What to work on:
The line containing "subtotal: 6197.10 -> 5205.50" marks the end: output every line of the data up to it, and that line too, exactly as written.
###
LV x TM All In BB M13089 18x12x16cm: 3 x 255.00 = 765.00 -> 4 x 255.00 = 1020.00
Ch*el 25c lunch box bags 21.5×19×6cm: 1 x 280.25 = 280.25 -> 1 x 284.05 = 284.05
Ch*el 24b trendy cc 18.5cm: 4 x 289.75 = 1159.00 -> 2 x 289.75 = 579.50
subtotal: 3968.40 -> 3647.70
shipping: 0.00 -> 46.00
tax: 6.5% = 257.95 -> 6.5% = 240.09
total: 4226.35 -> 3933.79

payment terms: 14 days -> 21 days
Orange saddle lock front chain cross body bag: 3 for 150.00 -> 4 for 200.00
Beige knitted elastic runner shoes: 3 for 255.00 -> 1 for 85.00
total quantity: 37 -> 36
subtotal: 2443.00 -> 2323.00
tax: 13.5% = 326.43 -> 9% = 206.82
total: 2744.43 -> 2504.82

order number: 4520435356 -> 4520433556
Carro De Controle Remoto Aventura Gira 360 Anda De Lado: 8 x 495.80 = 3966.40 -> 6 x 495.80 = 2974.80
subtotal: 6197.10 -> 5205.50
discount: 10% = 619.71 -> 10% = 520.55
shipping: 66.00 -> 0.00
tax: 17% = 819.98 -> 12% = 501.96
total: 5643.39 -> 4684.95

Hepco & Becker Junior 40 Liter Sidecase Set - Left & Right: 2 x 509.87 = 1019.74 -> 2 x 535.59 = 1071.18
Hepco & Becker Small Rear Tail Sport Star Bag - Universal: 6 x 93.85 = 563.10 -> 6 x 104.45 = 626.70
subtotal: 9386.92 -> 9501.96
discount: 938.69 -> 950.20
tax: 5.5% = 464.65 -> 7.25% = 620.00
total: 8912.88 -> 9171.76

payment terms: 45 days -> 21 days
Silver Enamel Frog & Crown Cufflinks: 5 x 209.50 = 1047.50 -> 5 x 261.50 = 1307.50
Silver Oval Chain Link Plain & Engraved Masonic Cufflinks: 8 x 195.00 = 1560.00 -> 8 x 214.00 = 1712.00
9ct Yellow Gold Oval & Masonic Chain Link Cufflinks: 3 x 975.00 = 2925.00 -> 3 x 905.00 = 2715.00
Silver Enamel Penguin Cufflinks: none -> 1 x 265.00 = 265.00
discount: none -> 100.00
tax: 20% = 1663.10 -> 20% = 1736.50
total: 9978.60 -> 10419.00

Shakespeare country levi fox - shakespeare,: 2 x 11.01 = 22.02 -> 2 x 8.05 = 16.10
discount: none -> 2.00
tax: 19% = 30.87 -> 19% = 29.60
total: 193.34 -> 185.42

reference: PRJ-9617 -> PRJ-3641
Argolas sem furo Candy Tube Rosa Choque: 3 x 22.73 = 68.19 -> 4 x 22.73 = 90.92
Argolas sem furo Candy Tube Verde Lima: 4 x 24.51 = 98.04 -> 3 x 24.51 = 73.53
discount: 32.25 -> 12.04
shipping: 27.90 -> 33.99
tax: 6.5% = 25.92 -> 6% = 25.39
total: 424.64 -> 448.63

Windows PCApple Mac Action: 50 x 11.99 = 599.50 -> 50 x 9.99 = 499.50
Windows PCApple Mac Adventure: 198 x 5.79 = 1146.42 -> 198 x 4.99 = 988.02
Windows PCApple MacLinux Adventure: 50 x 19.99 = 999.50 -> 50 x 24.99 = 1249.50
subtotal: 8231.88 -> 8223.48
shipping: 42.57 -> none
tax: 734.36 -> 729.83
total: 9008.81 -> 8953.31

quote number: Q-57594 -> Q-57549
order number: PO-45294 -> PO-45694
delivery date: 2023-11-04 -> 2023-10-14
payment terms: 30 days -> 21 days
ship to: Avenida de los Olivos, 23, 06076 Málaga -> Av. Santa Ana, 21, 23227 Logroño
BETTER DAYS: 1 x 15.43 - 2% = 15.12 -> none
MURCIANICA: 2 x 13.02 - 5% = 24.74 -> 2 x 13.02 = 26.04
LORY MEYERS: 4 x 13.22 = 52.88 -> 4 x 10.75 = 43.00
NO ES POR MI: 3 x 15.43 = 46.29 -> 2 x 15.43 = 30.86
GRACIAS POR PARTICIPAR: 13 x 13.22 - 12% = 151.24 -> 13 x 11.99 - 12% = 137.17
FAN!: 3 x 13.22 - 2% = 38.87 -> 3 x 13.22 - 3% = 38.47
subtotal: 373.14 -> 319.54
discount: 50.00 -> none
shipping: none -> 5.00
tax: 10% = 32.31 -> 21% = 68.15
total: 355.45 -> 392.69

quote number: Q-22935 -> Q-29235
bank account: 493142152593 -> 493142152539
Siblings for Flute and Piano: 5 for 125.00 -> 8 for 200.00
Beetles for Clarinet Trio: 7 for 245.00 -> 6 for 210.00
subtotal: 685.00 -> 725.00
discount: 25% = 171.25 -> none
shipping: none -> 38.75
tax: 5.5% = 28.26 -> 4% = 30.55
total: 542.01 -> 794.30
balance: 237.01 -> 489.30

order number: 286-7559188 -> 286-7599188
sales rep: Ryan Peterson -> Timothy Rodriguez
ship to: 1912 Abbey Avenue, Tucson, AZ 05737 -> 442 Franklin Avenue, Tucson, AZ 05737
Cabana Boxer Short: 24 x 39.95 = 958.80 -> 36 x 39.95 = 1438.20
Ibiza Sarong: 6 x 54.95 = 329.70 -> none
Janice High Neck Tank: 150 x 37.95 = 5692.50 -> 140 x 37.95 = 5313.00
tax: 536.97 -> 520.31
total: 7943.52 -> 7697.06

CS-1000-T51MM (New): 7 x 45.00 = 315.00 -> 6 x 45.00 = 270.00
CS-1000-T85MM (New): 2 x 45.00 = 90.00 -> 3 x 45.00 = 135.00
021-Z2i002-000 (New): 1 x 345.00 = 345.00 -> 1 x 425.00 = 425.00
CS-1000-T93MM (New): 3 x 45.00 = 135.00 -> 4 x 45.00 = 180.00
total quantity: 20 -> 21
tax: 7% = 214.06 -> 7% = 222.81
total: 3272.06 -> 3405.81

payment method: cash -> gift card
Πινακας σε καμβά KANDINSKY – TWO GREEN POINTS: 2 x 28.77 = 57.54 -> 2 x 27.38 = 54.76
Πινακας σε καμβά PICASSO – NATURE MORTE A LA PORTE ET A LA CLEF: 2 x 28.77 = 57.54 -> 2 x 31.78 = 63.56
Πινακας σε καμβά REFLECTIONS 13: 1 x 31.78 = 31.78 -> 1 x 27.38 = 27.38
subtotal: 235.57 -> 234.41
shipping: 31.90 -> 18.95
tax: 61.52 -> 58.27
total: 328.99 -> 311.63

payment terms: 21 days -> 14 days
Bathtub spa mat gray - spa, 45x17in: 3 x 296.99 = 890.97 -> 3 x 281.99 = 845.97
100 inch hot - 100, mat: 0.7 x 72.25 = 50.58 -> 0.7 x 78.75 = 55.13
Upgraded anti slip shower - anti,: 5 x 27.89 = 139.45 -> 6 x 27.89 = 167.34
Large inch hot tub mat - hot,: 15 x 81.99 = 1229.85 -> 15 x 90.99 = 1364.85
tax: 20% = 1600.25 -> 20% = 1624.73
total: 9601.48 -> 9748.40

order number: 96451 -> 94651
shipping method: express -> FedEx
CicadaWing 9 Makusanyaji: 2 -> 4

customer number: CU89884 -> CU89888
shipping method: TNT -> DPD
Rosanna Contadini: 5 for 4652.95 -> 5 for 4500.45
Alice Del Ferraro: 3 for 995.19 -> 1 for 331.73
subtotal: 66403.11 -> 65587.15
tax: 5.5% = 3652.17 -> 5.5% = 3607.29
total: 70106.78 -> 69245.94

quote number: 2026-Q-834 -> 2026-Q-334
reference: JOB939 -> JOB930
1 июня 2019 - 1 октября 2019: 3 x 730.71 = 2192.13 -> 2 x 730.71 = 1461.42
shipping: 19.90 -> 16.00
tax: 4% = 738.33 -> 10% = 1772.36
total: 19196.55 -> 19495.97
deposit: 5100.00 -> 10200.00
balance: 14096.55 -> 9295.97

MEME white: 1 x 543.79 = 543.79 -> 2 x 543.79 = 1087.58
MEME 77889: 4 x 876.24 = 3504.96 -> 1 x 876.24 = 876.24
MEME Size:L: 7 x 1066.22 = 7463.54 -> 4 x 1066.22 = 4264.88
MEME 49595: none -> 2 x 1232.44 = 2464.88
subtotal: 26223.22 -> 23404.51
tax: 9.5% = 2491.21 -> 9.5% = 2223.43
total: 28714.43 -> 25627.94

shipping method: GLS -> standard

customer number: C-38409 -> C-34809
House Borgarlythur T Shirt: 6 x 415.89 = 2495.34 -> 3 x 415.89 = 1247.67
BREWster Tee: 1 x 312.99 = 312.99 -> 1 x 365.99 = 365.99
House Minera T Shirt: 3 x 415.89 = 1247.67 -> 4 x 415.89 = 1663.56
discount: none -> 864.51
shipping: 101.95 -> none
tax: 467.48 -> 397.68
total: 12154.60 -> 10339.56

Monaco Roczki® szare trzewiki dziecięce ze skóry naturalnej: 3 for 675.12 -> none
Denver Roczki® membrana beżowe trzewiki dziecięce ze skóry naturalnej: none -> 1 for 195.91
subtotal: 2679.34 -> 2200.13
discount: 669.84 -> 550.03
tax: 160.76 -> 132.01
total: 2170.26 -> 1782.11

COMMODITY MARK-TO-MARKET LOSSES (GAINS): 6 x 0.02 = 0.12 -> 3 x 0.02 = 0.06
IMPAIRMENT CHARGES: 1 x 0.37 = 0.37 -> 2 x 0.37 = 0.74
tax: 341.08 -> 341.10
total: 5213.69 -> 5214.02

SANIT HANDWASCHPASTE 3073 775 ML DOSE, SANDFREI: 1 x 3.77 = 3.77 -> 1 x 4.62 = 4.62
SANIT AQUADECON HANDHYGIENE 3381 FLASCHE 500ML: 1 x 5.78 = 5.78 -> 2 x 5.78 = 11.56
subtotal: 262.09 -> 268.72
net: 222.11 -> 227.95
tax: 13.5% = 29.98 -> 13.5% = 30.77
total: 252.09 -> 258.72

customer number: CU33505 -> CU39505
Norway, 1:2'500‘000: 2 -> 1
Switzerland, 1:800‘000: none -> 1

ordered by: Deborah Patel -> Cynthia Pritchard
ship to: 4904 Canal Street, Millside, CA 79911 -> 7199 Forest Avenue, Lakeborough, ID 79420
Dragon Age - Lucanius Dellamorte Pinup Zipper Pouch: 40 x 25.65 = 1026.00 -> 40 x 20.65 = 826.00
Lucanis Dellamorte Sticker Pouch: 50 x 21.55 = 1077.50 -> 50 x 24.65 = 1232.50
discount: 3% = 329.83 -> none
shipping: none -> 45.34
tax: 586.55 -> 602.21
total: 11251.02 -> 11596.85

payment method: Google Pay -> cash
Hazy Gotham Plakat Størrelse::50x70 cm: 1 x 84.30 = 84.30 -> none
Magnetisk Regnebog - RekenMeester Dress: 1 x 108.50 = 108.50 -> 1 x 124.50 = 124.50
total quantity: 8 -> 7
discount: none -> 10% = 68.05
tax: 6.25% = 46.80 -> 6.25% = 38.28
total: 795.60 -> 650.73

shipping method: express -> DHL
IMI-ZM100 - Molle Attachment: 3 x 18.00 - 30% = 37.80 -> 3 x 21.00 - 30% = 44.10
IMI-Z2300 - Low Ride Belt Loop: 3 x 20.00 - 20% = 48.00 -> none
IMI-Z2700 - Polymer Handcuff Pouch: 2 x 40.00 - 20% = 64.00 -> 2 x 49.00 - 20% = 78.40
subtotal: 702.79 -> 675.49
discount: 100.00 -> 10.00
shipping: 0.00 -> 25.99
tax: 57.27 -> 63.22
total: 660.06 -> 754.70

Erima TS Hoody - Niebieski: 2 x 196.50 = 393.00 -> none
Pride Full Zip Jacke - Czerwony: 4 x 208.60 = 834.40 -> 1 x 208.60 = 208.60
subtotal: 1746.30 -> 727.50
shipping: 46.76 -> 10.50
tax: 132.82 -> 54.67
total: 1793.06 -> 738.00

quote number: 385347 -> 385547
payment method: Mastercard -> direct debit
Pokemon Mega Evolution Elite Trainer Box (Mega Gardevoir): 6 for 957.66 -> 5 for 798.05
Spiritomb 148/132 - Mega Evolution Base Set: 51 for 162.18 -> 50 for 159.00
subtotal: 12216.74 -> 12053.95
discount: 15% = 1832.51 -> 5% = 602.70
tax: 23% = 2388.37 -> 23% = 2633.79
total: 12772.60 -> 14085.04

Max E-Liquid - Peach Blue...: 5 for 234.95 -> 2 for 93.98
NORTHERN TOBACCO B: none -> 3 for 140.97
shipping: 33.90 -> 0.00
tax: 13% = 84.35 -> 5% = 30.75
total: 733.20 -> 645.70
###
Solution to the problem:
LV x TM All In BB M13089 18x12x16cm: 3 x 255.00 = 765.00 -> 4 x 255.00 = 1020.00
Ch*el 25c lunch box bags 21.5×19×6cm: 1 x 280.25 = 280.25 -> 1 x 284.05 = 284.05
Ch*el 24b trendy cc 18.5cm: 4 x 289.75 = 1159.00 -> 2 x 289.75 = 579.50
subtotal: 3968.40 -> 3647.70
shipping: 0.00 -> 46.00
tax: 6.5% = 257.95 -> 6.5% = 240.09
total: 4226.35 -> 3933.79

payment terms: 14 days -> 21 days
Orange saddle lock front chain cross body bag: 3 for 150.00 -> 4 for 200.00
Beige knitted elastic runner shoes: 3 for 255.00 -> 1 for 85.00
total quantity: 37 -> 36
subtotal: 2443.00 -> 2323.00
tax: 13.5% = 326.43 -> 9% = 206.82
total: 2744.43 -> 2504.82

order number: 4520435356 -> 4520433556
Carro De Controle Remoto Aventura Gira 360 Anda De Lado: 8 x 495.80 = 3966.40 -> 6 x 495.80 = 2974.80
subtotal: 6197.10 -> 5205.50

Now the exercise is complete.